Your task
Which lines in the data below contain the word "align"? Pull each of them out.

--- START ---

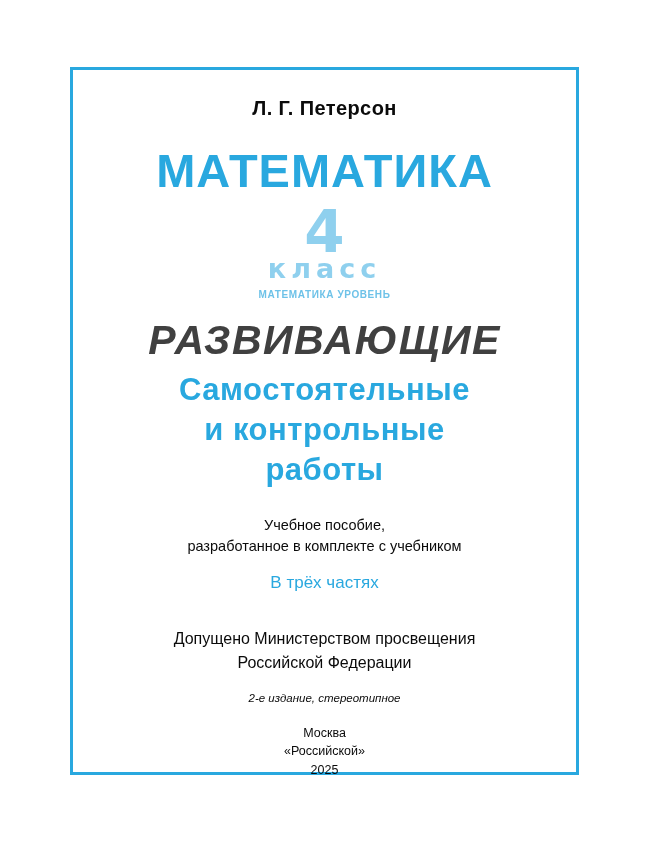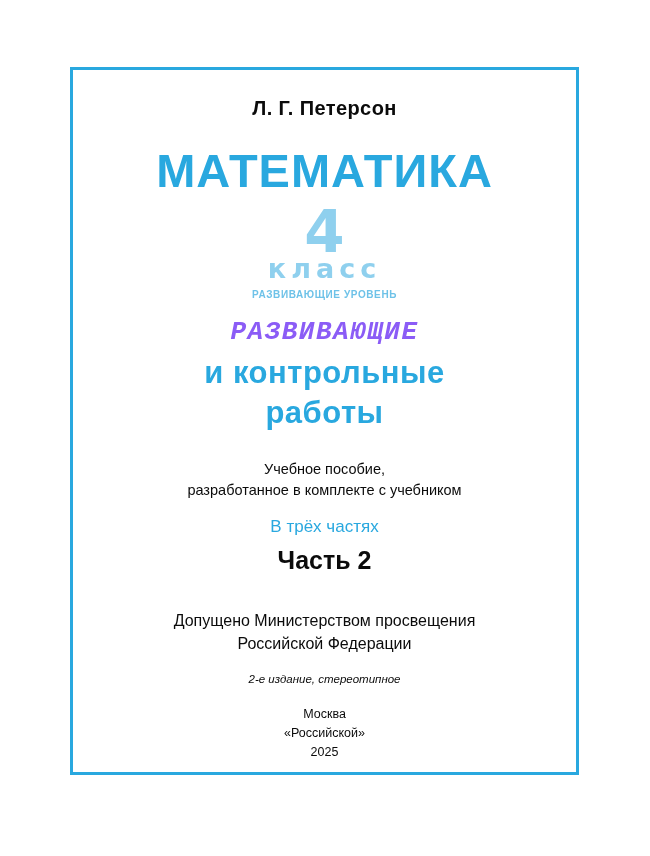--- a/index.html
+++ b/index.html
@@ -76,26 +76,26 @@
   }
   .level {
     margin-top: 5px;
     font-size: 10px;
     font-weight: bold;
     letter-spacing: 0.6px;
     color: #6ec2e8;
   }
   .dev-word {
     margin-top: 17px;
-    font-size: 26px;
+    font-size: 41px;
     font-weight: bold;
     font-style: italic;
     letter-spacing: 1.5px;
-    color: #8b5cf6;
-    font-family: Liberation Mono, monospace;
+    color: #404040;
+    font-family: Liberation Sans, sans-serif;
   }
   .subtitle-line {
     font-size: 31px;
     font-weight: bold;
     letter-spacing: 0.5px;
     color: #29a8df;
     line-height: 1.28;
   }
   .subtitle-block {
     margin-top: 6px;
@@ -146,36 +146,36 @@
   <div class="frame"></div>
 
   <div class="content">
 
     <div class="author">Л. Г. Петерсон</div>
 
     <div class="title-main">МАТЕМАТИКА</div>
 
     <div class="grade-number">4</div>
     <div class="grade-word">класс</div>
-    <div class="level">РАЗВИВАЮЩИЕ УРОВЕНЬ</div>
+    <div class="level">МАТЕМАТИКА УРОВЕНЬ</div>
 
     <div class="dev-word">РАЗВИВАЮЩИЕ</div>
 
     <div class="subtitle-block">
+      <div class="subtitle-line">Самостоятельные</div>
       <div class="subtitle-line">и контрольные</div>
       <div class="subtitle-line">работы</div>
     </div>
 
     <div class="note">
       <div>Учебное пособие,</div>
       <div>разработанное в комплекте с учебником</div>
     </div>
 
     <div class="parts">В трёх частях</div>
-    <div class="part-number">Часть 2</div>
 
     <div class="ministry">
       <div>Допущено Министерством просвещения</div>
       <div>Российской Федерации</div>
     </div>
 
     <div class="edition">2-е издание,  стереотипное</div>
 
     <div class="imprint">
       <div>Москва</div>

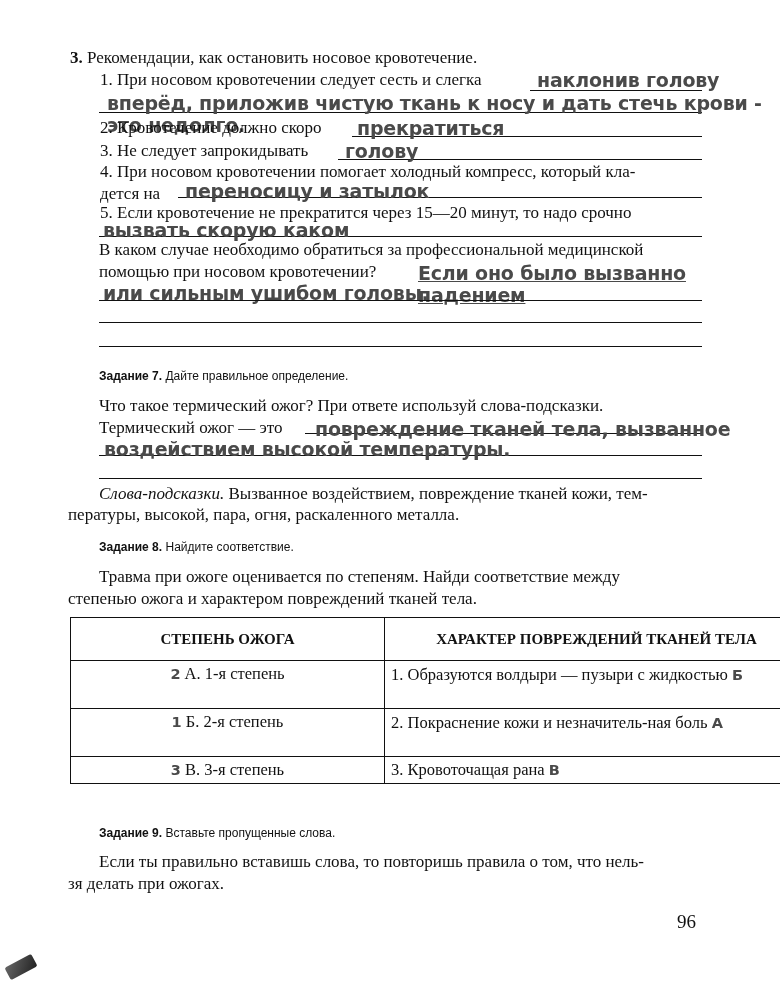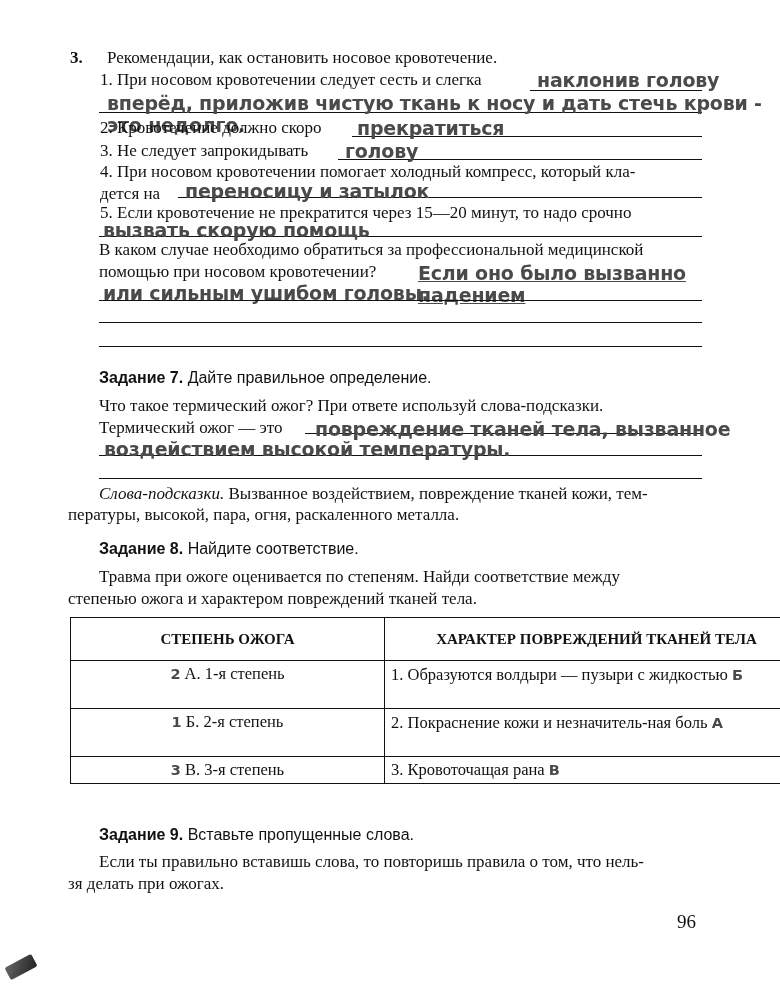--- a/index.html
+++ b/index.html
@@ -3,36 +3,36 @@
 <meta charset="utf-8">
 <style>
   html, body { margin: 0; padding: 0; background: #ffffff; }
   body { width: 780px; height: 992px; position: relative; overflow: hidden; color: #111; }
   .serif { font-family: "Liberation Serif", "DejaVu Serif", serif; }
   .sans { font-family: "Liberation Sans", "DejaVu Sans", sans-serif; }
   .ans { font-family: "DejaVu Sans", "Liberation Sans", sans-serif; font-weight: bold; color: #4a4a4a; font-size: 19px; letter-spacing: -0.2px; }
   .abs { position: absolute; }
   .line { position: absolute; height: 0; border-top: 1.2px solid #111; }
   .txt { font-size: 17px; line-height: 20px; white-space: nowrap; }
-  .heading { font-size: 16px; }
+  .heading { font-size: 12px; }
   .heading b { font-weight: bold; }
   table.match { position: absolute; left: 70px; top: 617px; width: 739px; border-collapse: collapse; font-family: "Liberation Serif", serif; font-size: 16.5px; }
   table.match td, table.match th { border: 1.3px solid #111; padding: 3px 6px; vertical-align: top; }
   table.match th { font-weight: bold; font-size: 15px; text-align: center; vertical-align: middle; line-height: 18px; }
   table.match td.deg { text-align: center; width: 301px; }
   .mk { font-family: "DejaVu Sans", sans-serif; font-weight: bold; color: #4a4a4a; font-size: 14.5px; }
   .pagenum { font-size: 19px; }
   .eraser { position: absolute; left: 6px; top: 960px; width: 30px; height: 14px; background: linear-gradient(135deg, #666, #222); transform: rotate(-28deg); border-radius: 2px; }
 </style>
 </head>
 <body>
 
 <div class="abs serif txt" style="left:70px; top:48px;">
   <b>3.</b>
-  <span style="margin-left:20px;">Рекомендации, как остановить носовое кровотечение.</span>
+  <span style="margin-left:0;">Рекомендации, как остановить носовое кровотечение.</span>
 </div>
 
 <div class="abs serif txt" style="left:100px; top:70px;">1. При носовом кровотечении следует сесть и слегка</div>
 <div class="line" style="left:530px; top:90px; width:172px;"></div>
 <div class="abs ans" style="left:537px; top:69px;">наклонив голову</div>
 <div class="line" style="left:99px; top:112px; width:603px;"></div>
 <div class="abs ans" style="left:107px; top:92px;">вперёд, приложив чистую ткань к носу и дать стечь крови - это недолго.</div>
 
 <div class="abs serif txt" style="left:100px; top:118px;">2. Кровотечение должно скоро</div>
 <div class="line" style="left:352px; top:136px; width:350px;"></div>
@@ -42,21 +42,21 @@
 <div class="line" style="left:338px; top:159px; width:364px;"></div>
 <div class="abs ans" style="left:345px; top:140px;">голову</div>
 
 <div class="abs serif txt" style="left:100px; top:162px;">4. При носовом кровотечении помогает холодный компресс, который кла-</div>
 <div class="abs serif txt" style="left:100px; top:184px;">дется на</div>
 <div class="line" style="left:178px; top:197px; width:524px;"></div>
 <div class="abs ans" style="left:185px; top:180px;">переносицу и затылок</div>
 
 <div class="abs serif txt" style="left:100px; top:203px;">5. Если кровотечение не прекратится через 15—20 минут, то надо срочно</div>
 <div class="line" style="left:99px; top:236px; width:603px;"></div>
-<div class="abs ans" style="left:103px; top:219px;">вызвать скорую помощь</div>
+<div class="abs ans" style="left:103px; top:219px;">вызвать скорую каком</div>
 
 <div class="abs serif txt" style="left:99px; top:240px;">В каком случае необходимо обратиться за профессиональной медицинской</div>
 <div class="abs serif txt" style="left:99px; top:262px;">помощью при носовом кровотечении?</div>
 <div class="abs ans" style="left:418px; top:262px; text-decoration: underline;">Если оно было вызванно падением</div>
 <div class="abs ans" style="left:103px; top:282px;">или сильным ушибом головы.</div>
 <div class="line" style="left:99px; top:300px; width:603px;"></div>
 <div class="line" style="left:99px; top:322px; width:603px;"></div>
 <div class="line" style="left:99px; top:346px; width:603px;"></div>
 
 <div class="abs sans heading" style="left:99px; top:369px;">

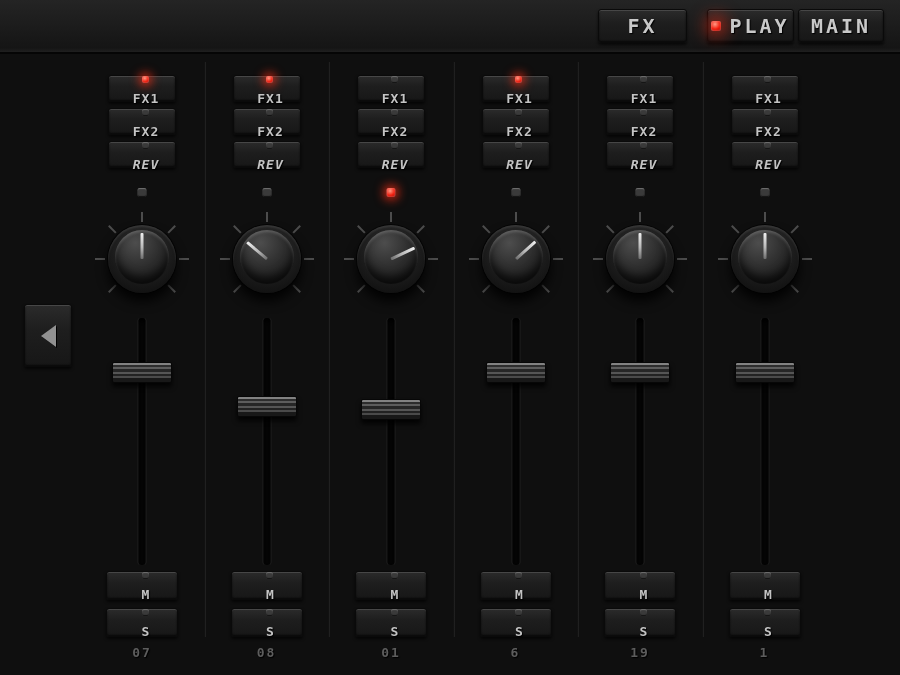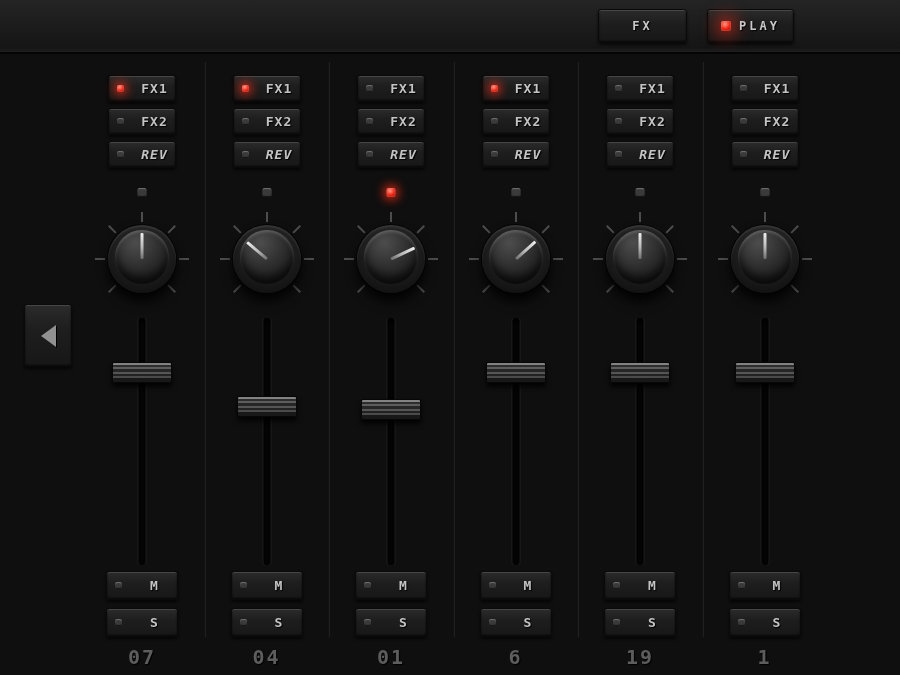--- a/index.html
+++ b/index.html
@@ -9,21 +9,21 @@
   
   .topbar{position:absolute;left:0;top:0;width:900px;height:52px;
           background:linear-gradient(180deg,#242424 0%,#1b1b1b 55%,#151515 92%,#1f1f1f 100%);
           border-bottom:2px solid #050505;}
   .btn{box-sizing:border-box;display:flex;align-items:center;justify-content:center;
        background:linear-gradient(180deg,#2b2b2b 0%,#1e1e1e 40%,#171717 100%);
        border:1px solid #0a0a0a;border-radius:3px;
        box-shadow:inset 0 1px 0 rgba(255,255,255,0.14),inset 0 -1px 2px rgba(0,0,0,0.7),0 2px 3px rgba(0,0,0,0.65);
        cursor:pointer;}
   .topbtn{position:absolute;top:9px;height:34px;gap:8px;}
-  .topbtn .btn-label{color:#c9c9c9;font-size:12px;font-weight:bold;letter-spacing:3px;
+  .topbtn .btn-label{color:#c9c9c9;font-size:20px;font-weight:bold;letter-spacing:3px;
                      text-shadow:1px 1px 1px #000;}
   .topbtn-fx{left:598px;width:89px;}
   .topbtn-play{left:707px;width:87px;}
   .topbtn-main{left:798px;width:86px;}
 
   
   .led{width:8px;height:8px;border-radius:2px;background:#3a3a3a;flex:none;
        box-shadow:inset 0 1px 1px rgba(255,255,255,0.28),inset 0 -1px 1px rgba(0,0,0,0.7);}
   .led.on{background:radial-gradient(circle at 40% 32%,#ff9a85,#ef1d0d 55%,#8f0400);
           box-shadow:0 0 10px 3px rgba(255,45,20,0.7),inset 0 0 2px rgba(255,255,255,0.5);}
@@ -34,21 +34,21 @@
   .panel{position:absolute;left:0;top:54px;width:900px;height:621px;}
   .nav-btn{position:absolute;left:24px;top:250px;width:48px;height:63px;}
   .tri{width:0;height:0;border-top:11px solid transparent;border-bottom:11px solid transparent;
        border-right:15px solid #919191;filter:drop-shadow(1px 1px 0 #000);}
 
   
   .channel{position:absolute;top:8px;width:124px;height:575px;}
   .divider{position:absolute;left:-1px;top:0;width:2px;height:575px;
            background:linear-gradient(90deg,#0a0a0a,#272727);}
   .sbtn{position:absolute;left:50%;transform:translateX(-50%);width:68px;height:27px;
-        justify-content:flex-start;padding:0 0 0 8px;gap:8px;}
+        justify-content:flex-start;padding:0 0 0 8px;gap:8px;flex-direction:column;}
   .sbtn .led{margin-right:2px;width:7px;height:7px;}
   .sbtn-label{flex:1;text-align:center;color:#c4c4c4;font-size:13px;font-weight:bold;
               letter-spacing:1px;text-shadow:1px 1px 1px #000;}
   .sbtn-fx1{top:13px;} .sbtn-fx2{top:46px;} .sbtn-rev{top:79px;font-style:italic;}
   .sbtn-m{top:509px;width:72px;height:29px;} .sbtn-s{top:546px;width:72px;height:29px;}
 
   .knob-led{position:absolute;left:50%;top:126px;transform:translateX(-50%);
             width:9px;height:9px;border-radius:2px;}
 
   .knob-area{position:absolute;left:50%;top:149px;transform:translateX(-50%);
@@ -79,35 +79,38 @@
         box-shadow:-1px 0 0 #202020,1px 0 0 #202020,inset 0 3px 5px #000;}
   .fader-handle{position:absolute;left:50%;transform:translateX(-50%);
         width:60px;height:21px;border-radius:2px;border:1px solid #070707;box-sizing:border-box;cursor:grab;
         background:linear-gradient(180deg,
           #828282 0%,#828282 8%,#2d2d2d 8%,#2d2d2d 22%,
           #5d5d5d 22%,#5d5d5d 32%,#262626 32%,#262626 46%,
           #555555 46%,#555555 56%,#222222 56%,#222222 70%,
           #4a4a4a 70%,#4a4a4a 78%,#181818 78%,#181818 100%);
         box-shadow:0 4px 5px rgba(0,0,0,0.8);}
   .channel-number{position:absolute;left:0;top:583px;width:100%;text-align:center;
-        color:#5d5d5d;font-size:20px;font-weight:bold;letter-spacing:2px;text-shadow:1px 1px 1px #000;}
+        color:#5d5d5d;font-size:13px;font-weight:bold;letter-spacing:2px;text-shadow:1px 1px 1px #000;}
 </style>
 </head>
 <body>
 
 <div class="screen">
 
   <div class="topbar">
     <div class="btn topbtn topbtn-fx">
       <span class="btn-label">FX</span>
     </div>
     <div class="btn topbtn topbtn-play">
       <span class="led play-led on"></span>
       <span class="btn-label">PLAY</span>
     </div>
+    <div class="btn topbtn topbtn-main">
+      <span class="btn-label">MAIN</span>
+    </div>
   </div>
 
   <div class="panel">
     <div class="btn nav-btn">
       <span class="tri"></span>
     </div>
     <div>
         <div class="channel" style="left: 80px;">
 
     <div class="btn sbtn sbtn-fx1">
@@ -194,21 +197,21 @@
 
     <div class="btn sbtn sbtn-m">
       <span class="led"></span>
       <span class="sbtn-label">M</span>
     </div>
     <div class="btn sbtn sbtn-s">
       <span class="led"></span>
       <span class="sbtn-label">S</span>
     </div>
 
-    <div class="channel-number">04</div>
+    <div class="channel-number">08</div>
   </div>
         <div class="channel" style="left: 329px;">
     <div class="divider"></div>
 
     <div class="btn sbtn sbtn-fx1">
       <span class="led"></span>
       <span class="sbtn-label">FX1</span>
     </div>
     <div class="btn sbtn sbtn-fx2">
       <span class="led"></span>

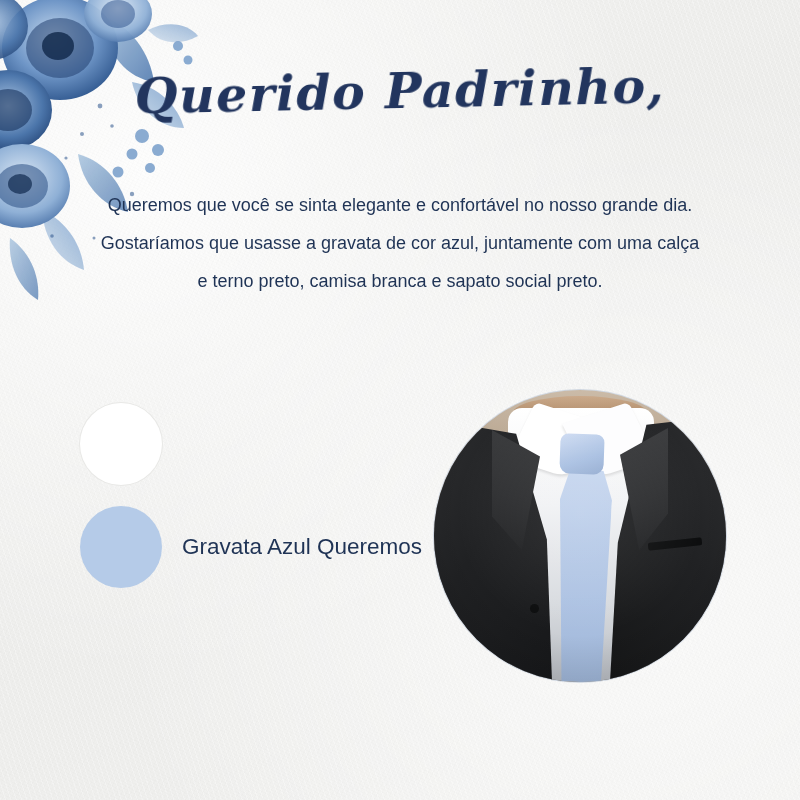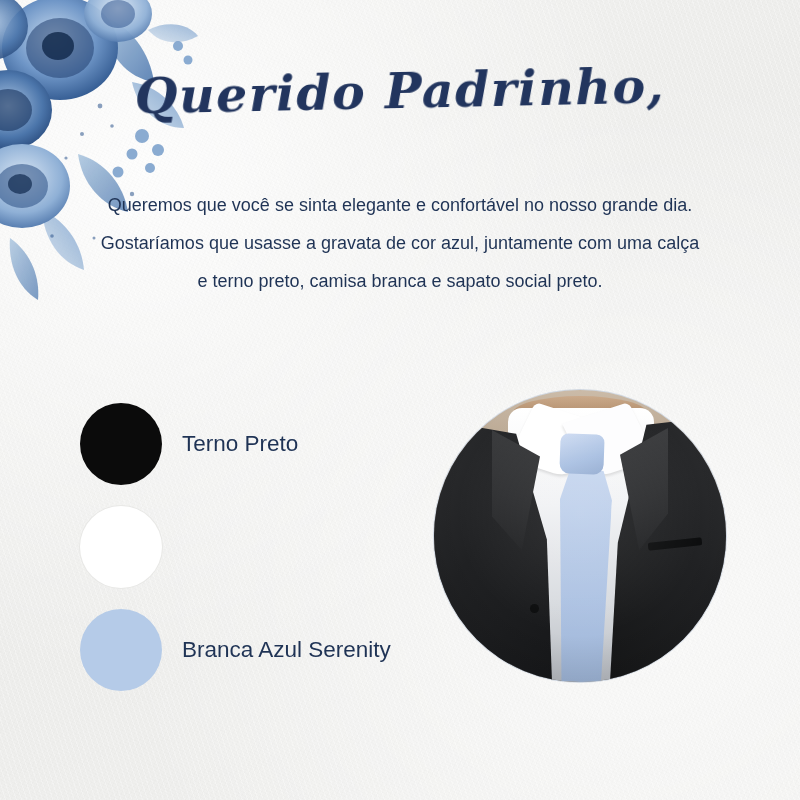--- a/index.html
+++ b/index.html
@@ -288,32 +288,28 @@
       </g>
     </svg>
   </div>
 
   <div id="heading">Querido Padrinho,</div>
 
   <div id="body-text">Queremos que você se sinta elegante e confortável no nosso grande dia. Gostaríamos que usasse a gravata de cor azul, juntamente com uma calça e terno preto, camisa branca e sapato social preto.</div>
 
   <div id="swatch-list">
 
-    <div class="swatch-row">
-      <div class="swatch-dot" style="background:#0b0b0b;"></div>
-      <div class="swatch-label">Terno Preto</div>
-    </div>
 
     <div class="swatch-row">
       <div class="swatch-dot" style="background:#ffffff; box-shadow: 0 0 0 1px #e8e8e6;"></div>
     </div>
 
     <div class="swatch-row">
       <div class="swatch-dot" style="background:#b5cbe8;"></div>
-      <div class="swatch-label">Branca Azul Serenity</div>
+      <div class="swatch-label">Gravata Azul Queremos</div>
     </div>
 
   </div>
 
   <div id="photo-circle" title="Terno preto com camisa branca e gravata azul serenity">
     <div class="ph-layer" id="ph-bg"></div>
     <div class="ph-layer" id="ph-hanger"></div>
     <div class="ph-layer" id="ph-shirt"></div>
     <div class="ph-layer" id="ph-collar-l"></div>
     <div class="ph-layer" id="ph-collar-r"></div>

--- END ---

Your response
   table.match td, table.match th { border: 1.3px solid #111; padding: 3px 6px; vertical-align: top; }
   table.match th { font-weight: bold; font-size: 15px; text-align: center; vertical-align: middle; line-height: 18px; }
   table.match td.deg { text-align: center; width: 301px; }
   .btn{box-sizing:border-box;display:flex;align-items:center;justify-content:center;
   .sbtn-label{flex:1;text-align:center;color:#c4c4c4;font-size:13px;font-weight:bold;
   .channel-number{position:absolute;left:0;top:583px;width:100%;text-align:center;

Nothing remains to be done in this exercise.